Could you repeat the listing below exactly while leaving its pictures behind?

> Listed entries
· · · · · · ·
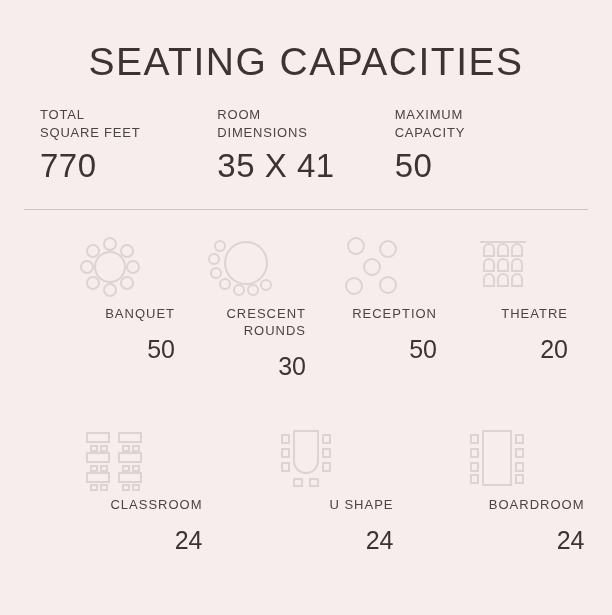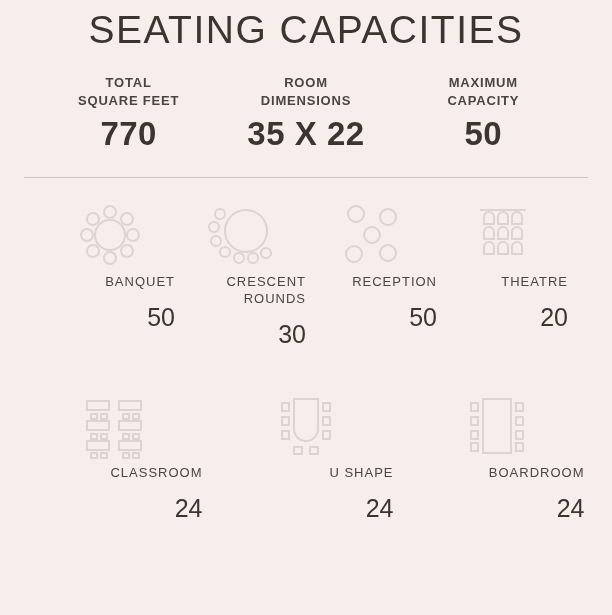--- a/index.html
+++ b/index.html
@@ -26,7 +26,7 @@
     letter-spacing: 1.5px;
     font-weight: 400;
     color: #3b3431;
-    padding-top: 8px;
+    padding-top: 40px;
     margin: 0;
     font-family: "Liberation Sans", sans-serif;
   }

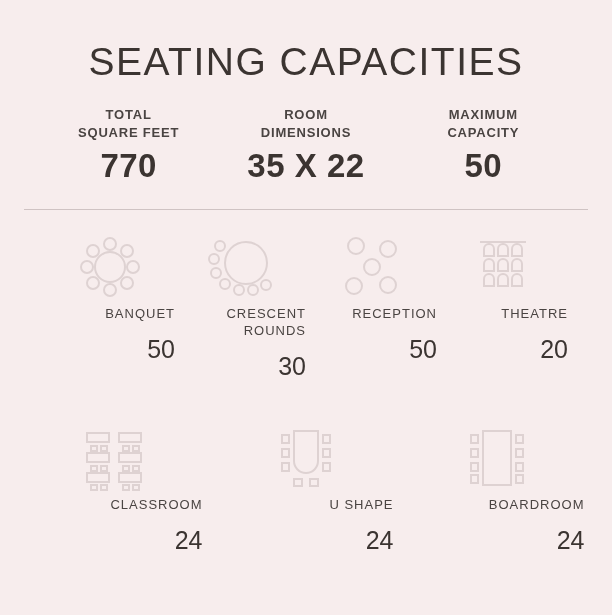--- a/index.html
+++ b/index.html
@@ -39,8 +39,6 @@
   }
   .summary-item {
     flex: 1 1 0;
-    text-align: center;
-    font-weight: bold;
   }
   .summary-label {
     font-size: 13px;

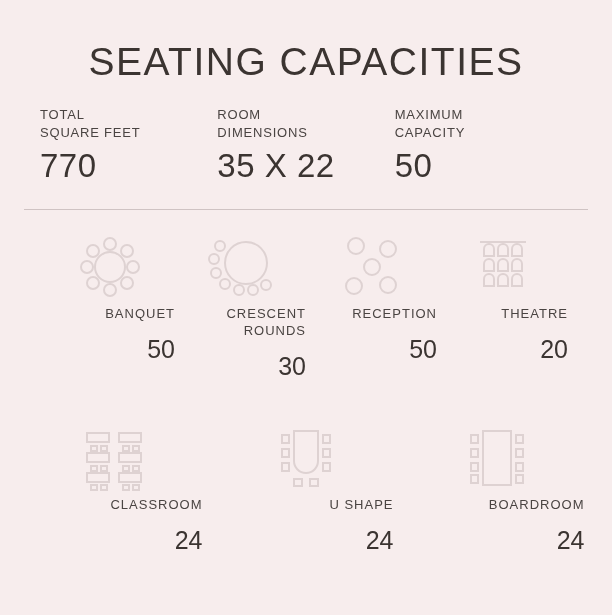--- a/index.html
+++ b/index.html
@@ -124,7 +124,7 @@
         <div>ROOM</div>
         <div>DIMENSIONS</div>
       </div>
-      <div class="summary-value">35 X 22</div>
+      <div class="summary-value">35 X 41</div>
     </div>
 
     <div class="summary-item">

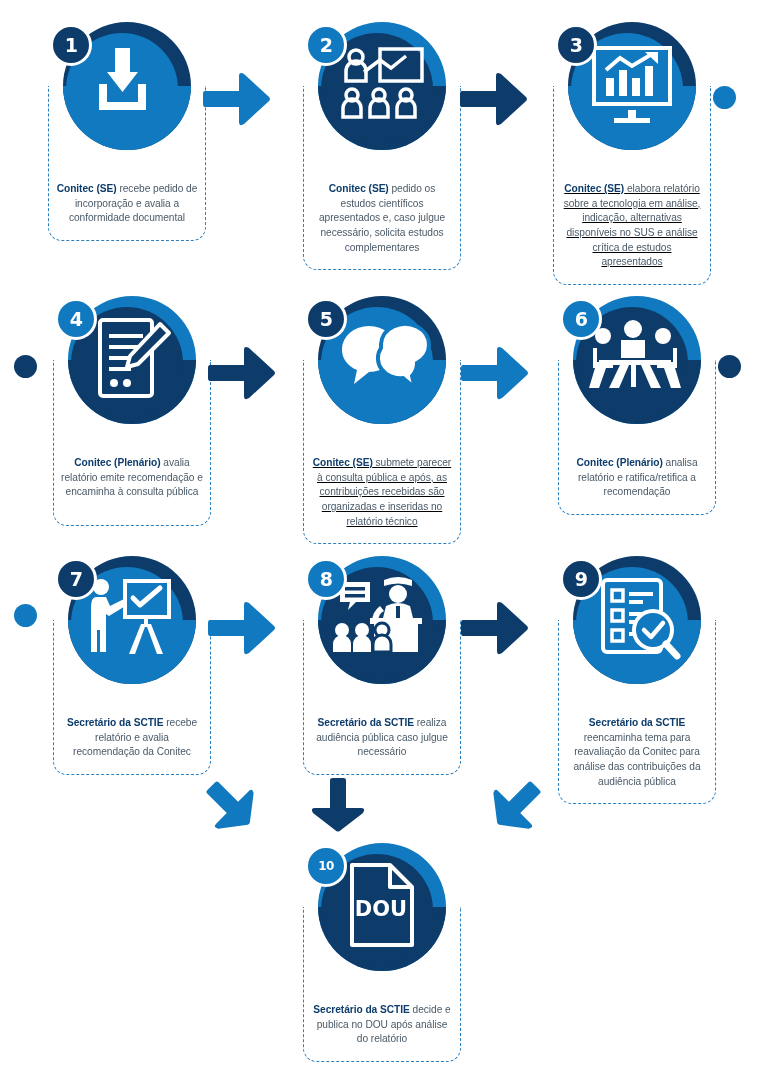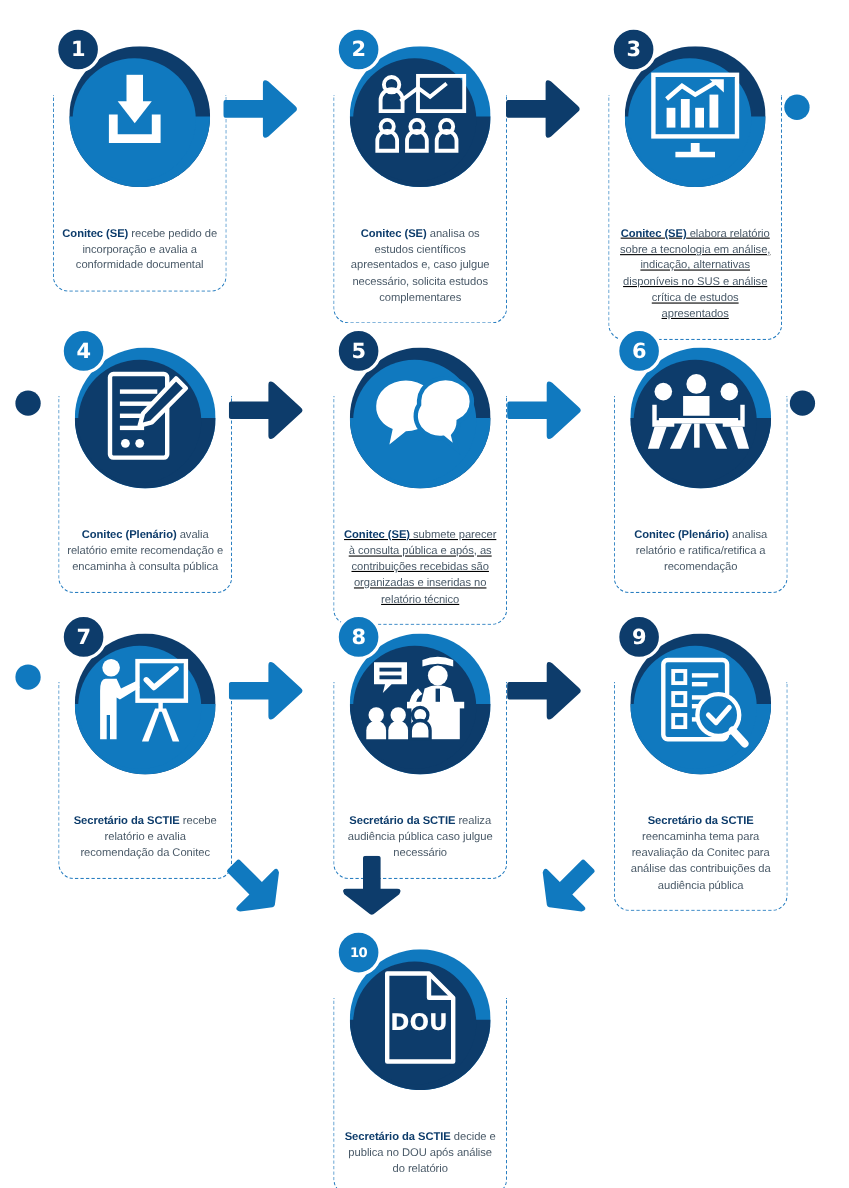--- a/index.html
+++ b/index.html
@@ -46,7 +46,6 @@
     color: #4a5a68;
     text-align: center;
     letter-spacing: -0.05px;
-    margin-top: 24px;
   }
   .card-text b {
     color: #0d3c6b;

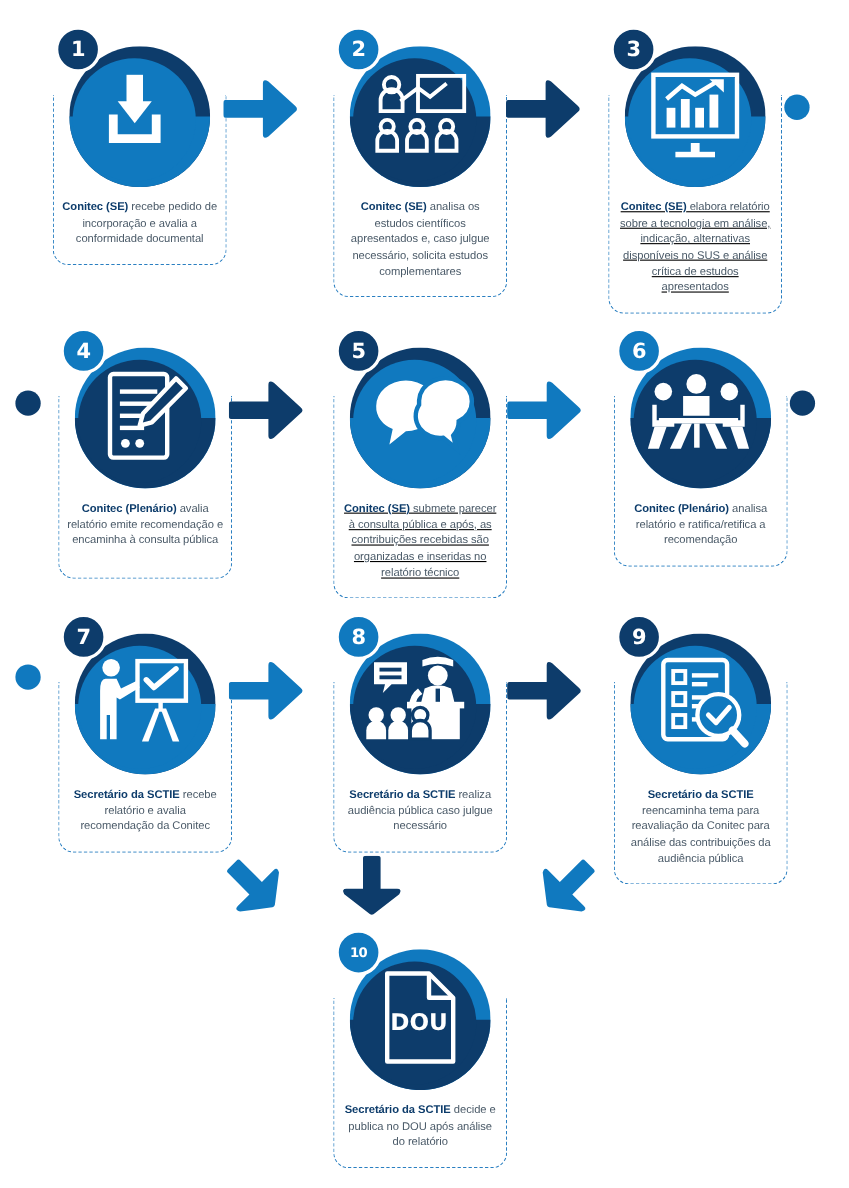--- a/index.html
+++ b/index.html
@@ -141,7 +141,7 @@
   <div class="card" style="left:303px; top:22px;">
     <div class="card-body tall">
       <p class="card-text">
-        <b>Conitec (SE)</b><span> analisa os estudos científicos apresentados e, caso julgue necessário, solicita estudos complementares</span>
+        <b>Conitec (SE)</b><span> pedido os estudos científicos apresentados e, caso julgue necessário, solicita estudos complementares</span>
       </p>
     </div>
     <div class="circ-wrap">

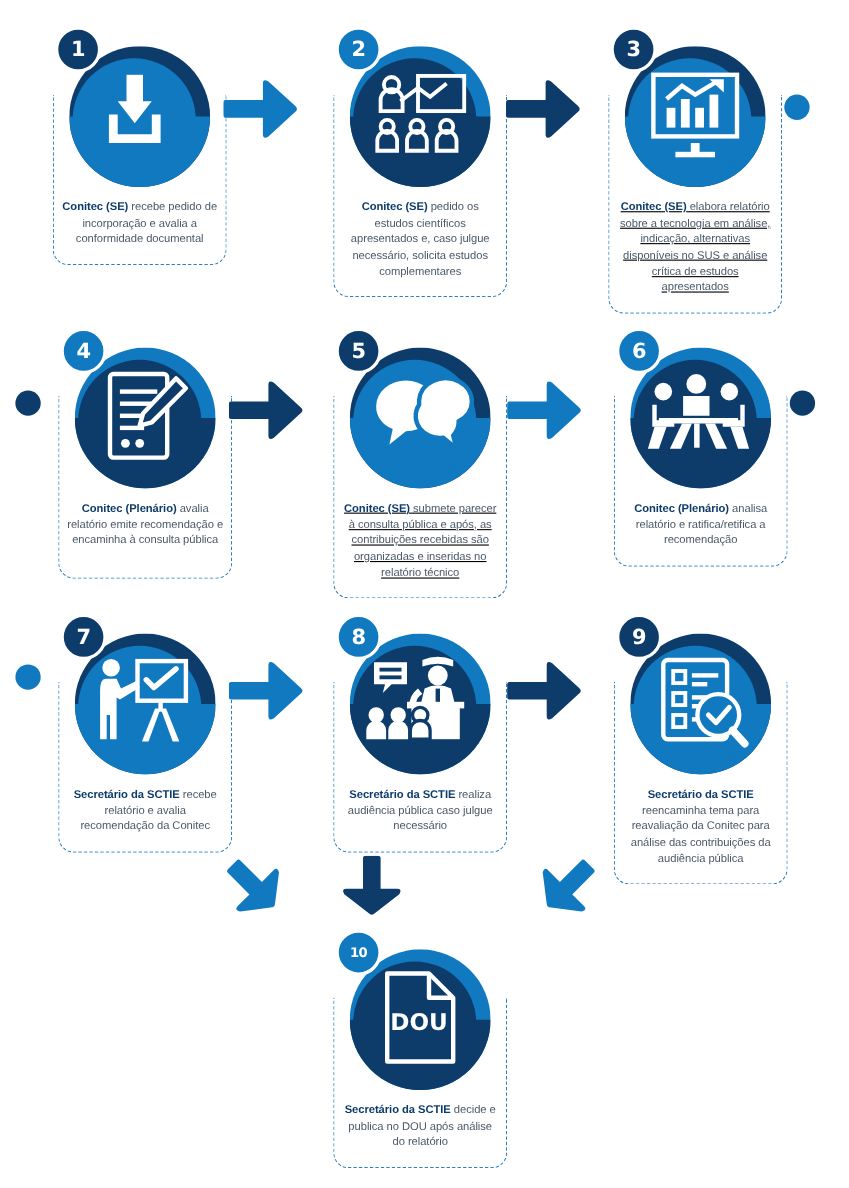--- a/index.html
+++ b/index.html
@@ -56,7 +56,7 @@
   .circ-wrap {
     position: absolute;
     left: 15px;
-    top: 20px;
+    top: 0;
     width: 128px;
     height: 128px;
     z-index: 3;

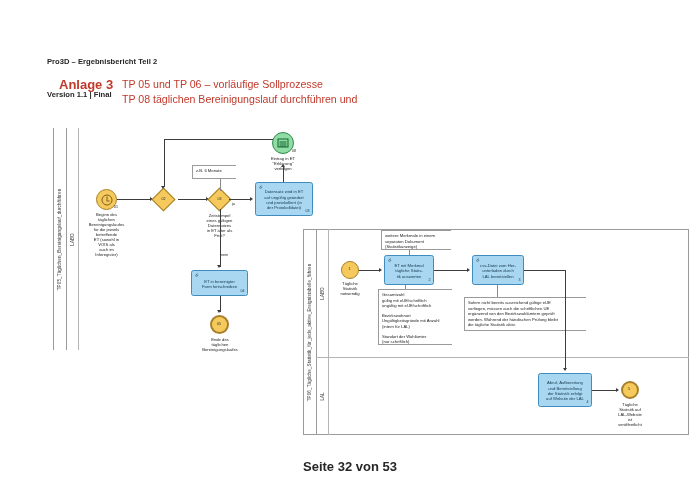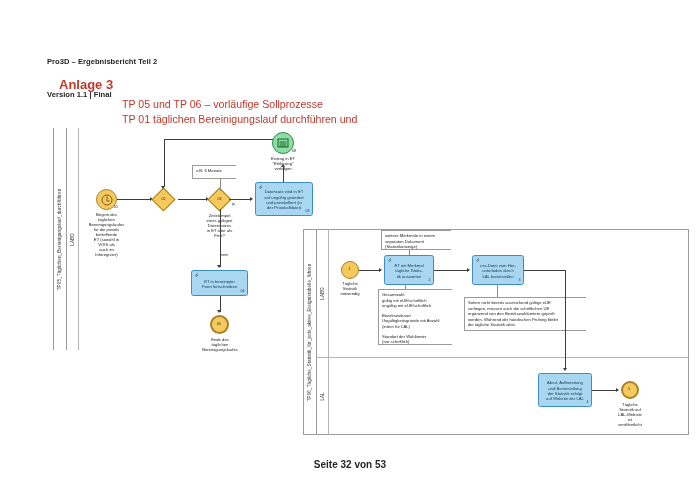--- a/index.html
+++ b/index.html
@@ -54,7 +54,6 @@
     font-size: 10.6px;
     line-height: 15px;
     color: #c0392b;
-    margin-top: 20px;
   }
   .anlage-lines div { white-space: nowrap; }
 

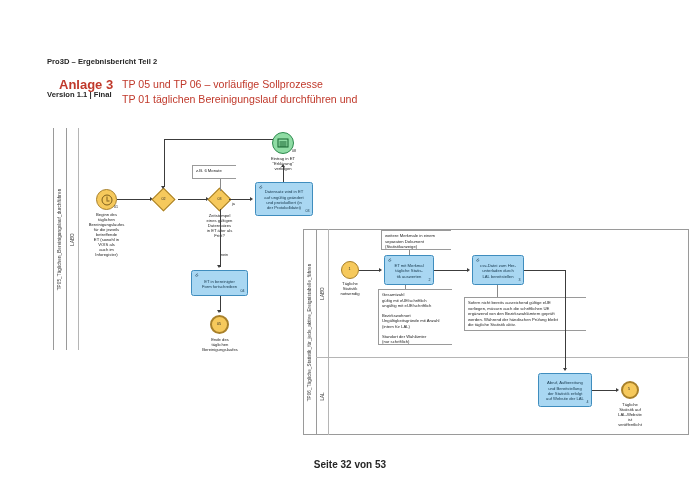--- a/index.html
+++ b/index.html
@@ -277,7 +277,7 @@
     <div class="anlage-label">Anlage 3</div>
     <div class="anlage-lines">
       <div>TP 05 und TP 06 – vorläufige Sollprozesse</div>
-      <div>TP 01 täglichen Bereinigungslauf durchführen und</div>
+      <div>TP 08 täglichen Bereinigungslauf durchführen und</div>
     </div>
   </div>
 

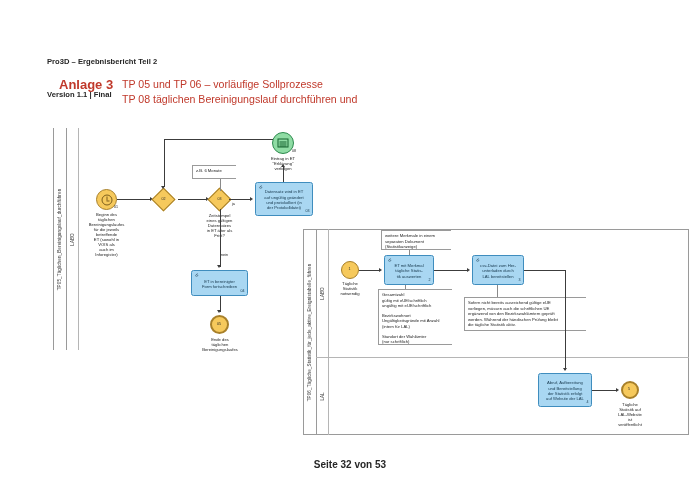--- a/index.html
+++ b/index.html
@@ -63,7 +63,7 @@
     right: 0;
     top: 459px;
     text-align: center;
-    font-size: 10px;
+    font-size: 13px;
     font-weight: bold;
     color: #262626;
   }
· · · · · · ·
> Task response
--- a/index.html
+++ b/index.html
@@ -26,7 +26,7 @@
     letter-spacing: 1.5px;
     font-weight: 400;
     color: #3b3431;
-    padding-top: 8px;
+    padding-top: 40px;
     margin: 0;
     font-family: "Liberation Sans", sans-serif;
   }

--- a/index.html
+++ b/index.html
@@ -39,8 +39,6 @@
   }
   .summary-item {
     flex: 1 1 0;
-    text-align: center;
-    font-weight: bold;
   }
   .summary-label {
     font-size: 13px;

--- a/index.html
+++ b/index.html
@@ -124,7 +124,7 @@
         <div>ROOM</div>
         <div>DIMENSIONS</div>
       </div>
-      <div class="summary-value">35 X 22</div>
+      <div class="summary-value">35 X 41</div>
     </div>
 
     <div class="summary-item">

--- a/index.html
+++ b/index.html
@@ -46,7 +46,6 @@
     color: #4a5a68;
     text-align: center;
     letter-spacing: -0.05px;
-    margin-top: 24px;
   }
   .card-text b {
     color: #0d3c6b;

--- a/index.html
+++ b/index.html
@@ -141,7 +141,7 @@
   <div class="card" style="left:303px; top:22px;">
     <div class="card-body tall">
       <p class="card-text">
-        <b>Conitec (SE)</b><span> analisa os estudos científicos apresentados e, caso julgue necessário, solicita estudos complementares</span>
+        <b>Conitec (SE)</b><span> pedido os estudos científicos apresentados e, caso julgue necessário, solicita estudos complementares</span>
       </p>
     </div>
     <div class="circ-wrap">

--- a/index.html
+++ b/index.html
@@ -56,7 +56,7 @@
   .circ-wrap {
     position: absolute;
     left: 15px;
-    top: 20px;
+    top: 0;
     width: 128px;
     height: 128px;
     z-index: 3;

--- a/index.html
+++ b/index.html
@@ -54,7 +54,6 @@
     font-size: 10.6px;
     line-height: 15px;
     color: #c0392b;
-    margin-top: 20px;
   }
   .anlage-lines div { white-space: nowrap; }
 

--- a/index.html
+++ b/index.html
@@ -277,7 +277,7 @@
     <div class="anlage-label">Anlage 3</div>
     <div class="anlage-lines">
       <div>TP 05 und TP 06 – vorläufige Sollprozesse</div>
-      <div>TP 01 täglichen Bereinigungslauf durchführen und</div>
+      <div>TP 08 täglichen Bereinigungslauf durchführen und</div>
     </div>
   </div>
 

--- a/index.html
+++ b/index.html
@@ -63,7 +63,7 @@
     right: 0;
     top: 459px;
     text-align: center;
-    font-size: 10px;
+    font-size: 13px;
     font-weight: bold;
     color: #262626;
   }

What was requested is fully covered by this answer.